Yukon should track, publish segregation records: professor
'It's actually in all of our interests to think and know about and be aware of what's going on'
A professor at the University of Manitoba says it's in the community's interest to know what's happening at the Whitehorse jail.
CBC North tried to get statistics, through access to information legislation, about the use of segregation at the Whitehorse Correctional Centre.
The response from Yukon’s justice department was that the jail doesn't have the ability to readily prepare those statistical reports. The department said prisoners’ stays in segregation are recorded in logbooks. If the department were to strip the names from the logbooks, in order to protect privacy, "these records would become non-responsive," the department said.
Manitoba law professor Debra Parkes says even a short stay in segregation can have serious psychological effects on inmates.
"There's a particular psychosis people develop. There's a particular paranoia. There are all kinds of lasting and significant psychological impacts," she says.
Parkes says that should concern people who will have to live with the prisoners when they're released.
"It's actually in all of our interests to think and know about and be aware of what's going on behind the prison walls, even though we might want to forget about it," Parkes says. "We might want to think well, do the crime, do the time, and and we won't worry about what that means for the community safety later."
She says when prisoners are in institutions like the Whitehorse jail, only for short periods, it's possible some inmates are more volatile when they're released than when they entered.
Parkes says in some jails relatively few inmates are segregated for disciplinary reasons.
Many are put in segregation because of mental health problems or because there's no room in the regular cells.
She says all of those stays should all be tracked.
Human rights complaint changes draw criticism
Yukon’s justice department recently came under fire for a new policy that says prisoners wishing to file a complaint with the Yukon Human Rights Commission must first file the complaint within the Whitehorse Correctional Centre.

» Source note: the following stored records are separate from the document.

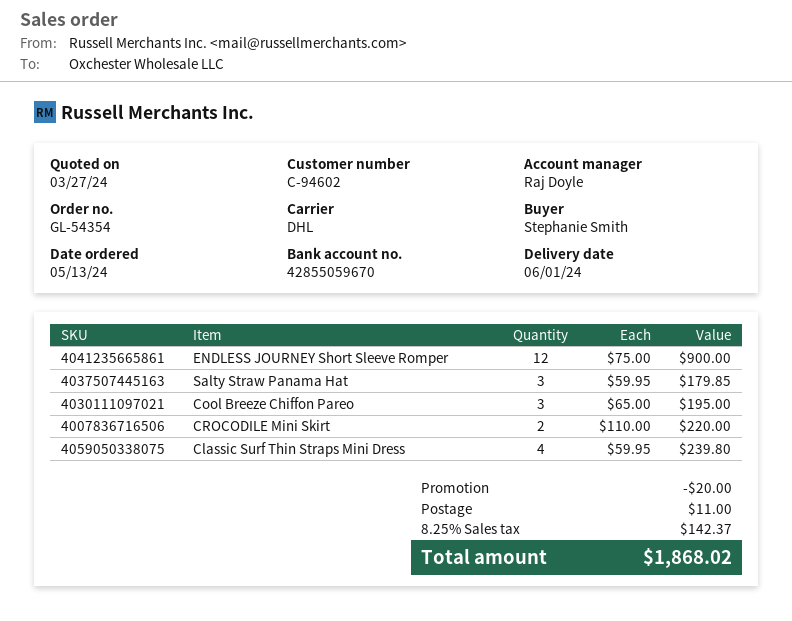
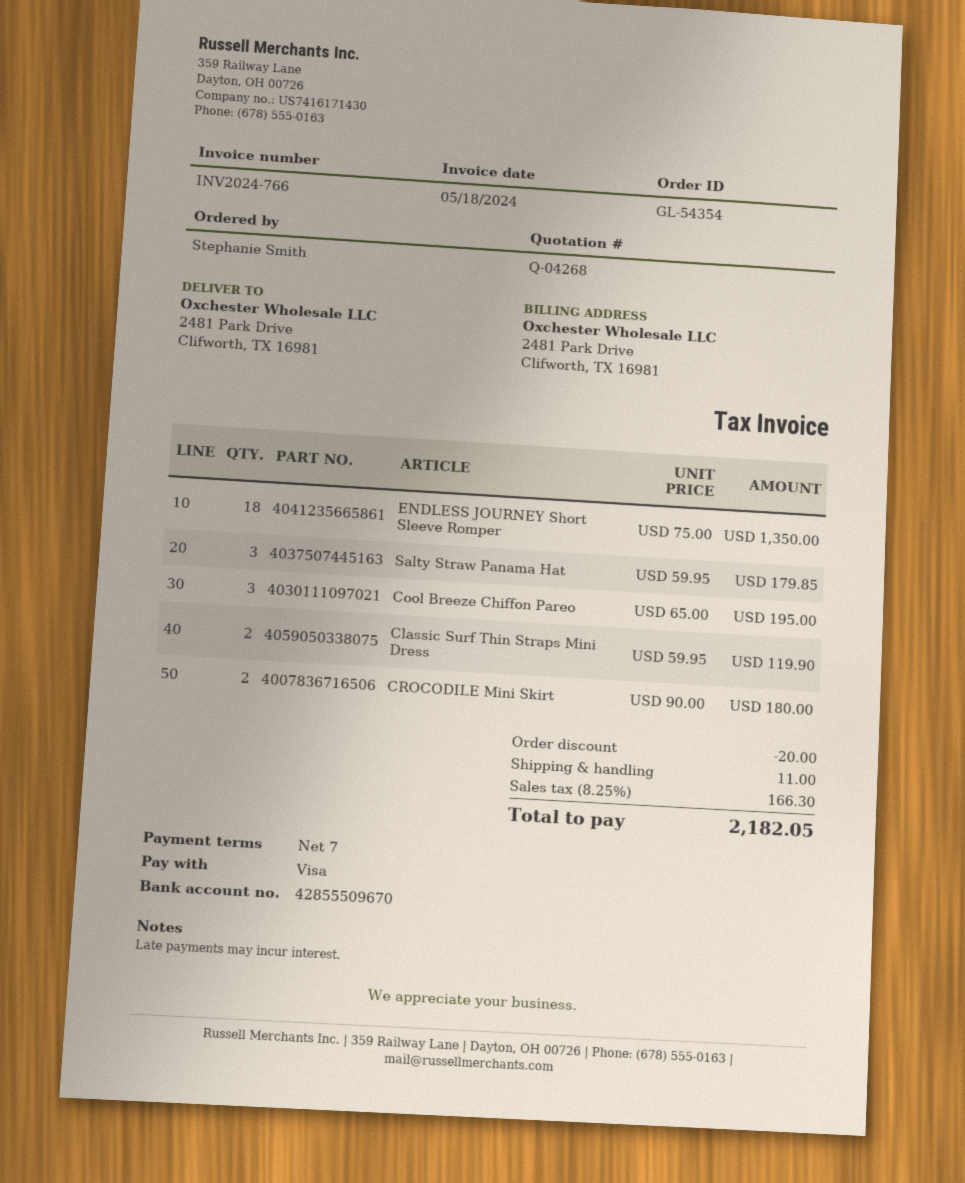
bank account: 42855059670 -> 42855509670
ENDLESS JOURNEY Short Sleeve Romper: 12 x 75.00 = 900.00 -> 18 x 75.00 = 1350.00
CROCODILE Mini Skirt: 2 x 110.00 = 220.00 -> 2 x 90.00 = 180.00
Classic Surf Thin Straps Mini Dress: 4 x 59.95 = 239.80 -> 2 x 59.95 = 119.90
tax: 8.25% = 142.37 -> 8.25% = 166.30
total: 1868.02 -> 2182.05

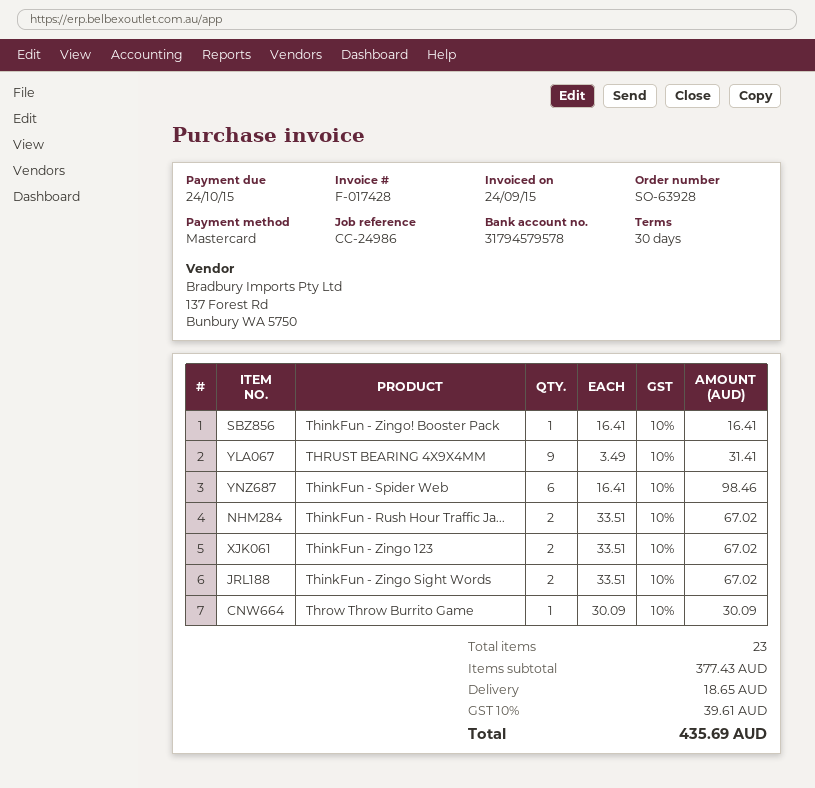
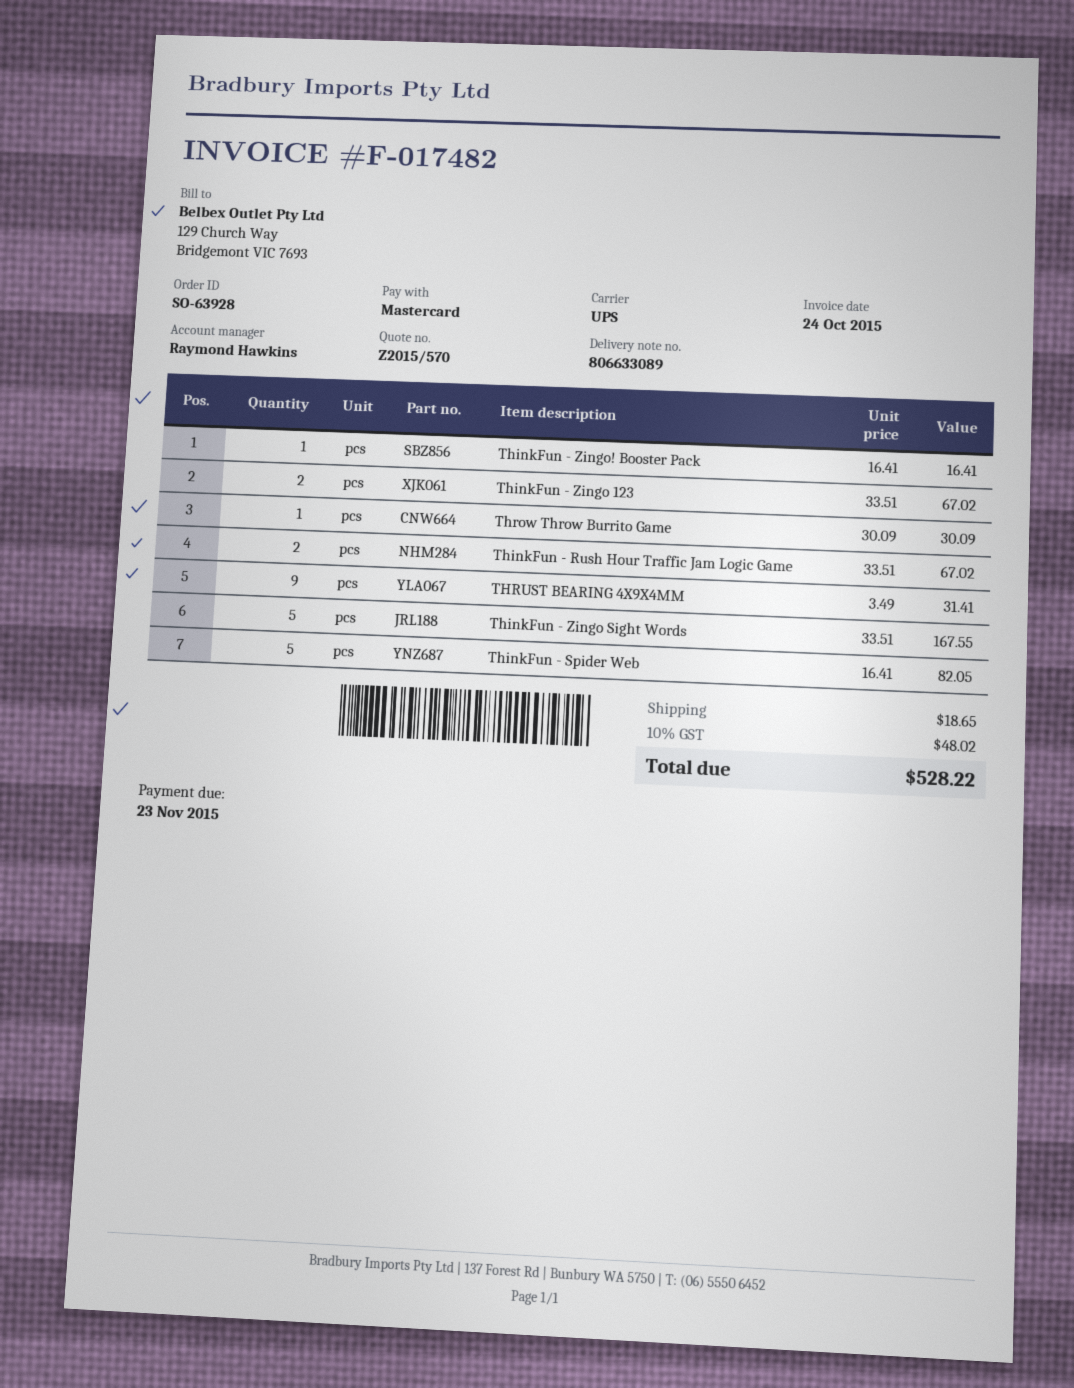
invoice number: F-017428 -> F-017482
invoice date: 2015-09-24 -> 2015-10-24
due date: 2015-10-24 -> 2015-11-23
ThinkFun - Spider Web: 6 x 16.41 = 98.46 -> 5 x 16.41 = 82.05
ThinkFun - Zingo Sight Words: 2 x 33.51 = 67.02 -> 5 x 33.51 = 167.55
tax: 10% = 39.61 -> 10% = 48.02
total: 435.69 -> 528.22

Advocacy groups say that’s an unnecessary barrier, particularly for inmates who may be suffering mental health issues.
Linda Bonnefoy, with the Civil Liberties Association, says the internal complaints system has not worked for Michael Nehass, an inmate who said he spent 28 months in segregation, "which is considered torture under international law by the United Nations when prisoners are held in cells for more than 35 days."
Michael Nehass still is in cells despite a human rights application being filed by his father back in July 2014.
Katherine Alexander is with the Elizabeth Fry Society, which advocates for female inmates.
"If there's a systemic issue around mental health treatment, around the use of self-confinement, around access to culturally appropriate activities, or religious ceremonies, then a body that has the ability to correct those systemic injustices has the right to be in there."
Minister of Justice, Mike Nixon, said the internal system works fine.
"I think the investigations and standards office, it's far removed. I have full confidence."